No one gets through life unscathed, though. Everyone has challenges. Everyone. If not now, then later. If not when we’re young, then when we’re old. Life is hard, and no one has a magic mirror to peer into the future or a gilded passport to avoid trials.

Christianity in America consists largely of two polar camps.

You have the Radical camp that defines Christians by what they do or do not do for God. Some even go so far as to say one’s ultimate standing with God depends entirely on how radically engaged one is for the Kingdom. It all comes down to what you do, and you better do a lot.

Then you have the Rest camp. “Do? What is that? I’m resting in the Lord and in my salvation!” The funny thing about that camp is that it never seems to do anything, ever. The world ends at the tip of their noses (or, in some cases, the outline of their belly).

I don’t think the truth dwells in either camp. The Church in America can lull you to sleep or work you to death. Neither is healthy–or godly.

Open, cupped handsOne day, I cupped my hands in prayer and said, “God, fill these hands.”

And He did.

He filled them with a mix of normal American life and stuff no sane person would want. Do my best for Him at work, at home, and out there in the world. You know, everyday normality. This blog was part of that mix. Then came the outrageous stuff, most of which consisted of challenges that would push me to the edge.
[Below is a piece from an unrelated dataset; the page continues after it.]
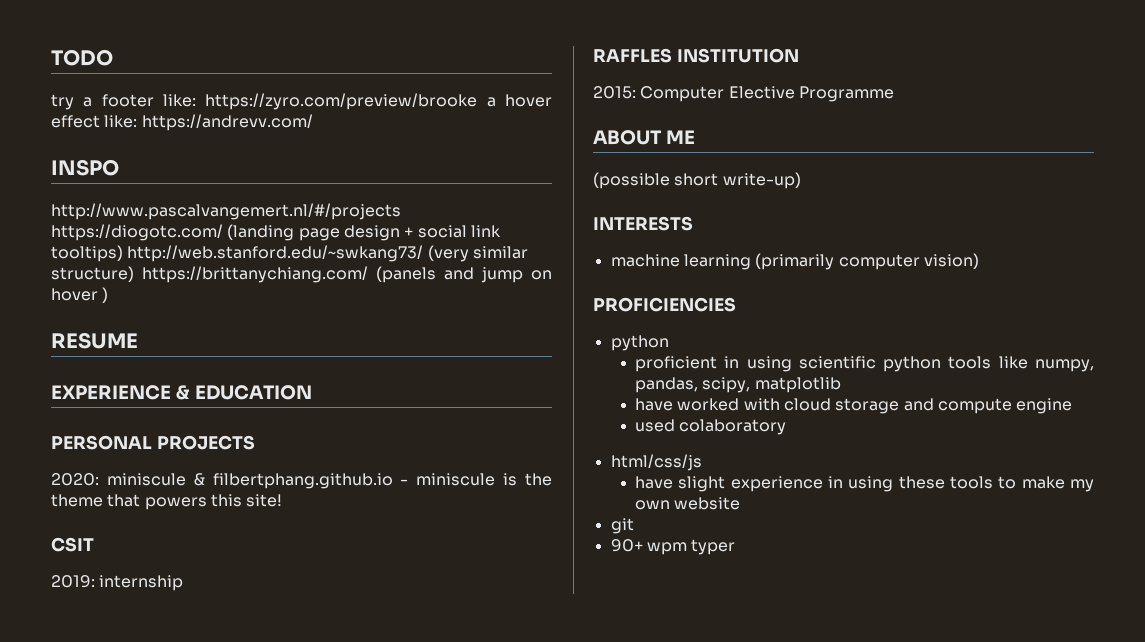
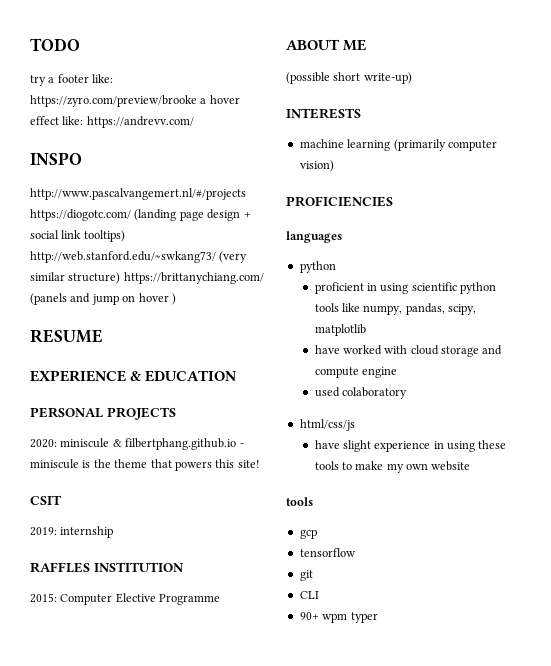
(736, 304) none -> [286,231,342,243] // languages
(741, 503) none -> [286,497,313,506] [299,529,317,539] [299,548,356,557] // tools // gcp // tensorflow
(634, 526) none -> [299,591,319,599] // CLI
All God asks of me is to address what He has put in my hands right now, or as one wise Christian once told me, “Jesus hung on one cross only.”

We have this tendency to either drop our cupped hands and let things spill out, or we let guilt force us to take on so much we can’t hold it all and panic sets in.

We need to examine our lives. What is immediately before us? What is in our hands right now? Do those things to the glory of God.

Little things that daily fall into our cupped hands matter too. When God puts a person in front of me, I can give that person my attention and be in the present. I can be Christ in that moment to that one person. That fits in my hand. That I can always do. I may not be the answer to that person’s deep need, but the little bit o’ grace I dispense in our connecting matters to that person. I can always be kind and empathetic. Maybe I can help that person financially or emotionally if he needs it. But then, maybe I can’t. God, what can I do right now? In what ways can I be your ambassador to this person now? What have you put in my hand?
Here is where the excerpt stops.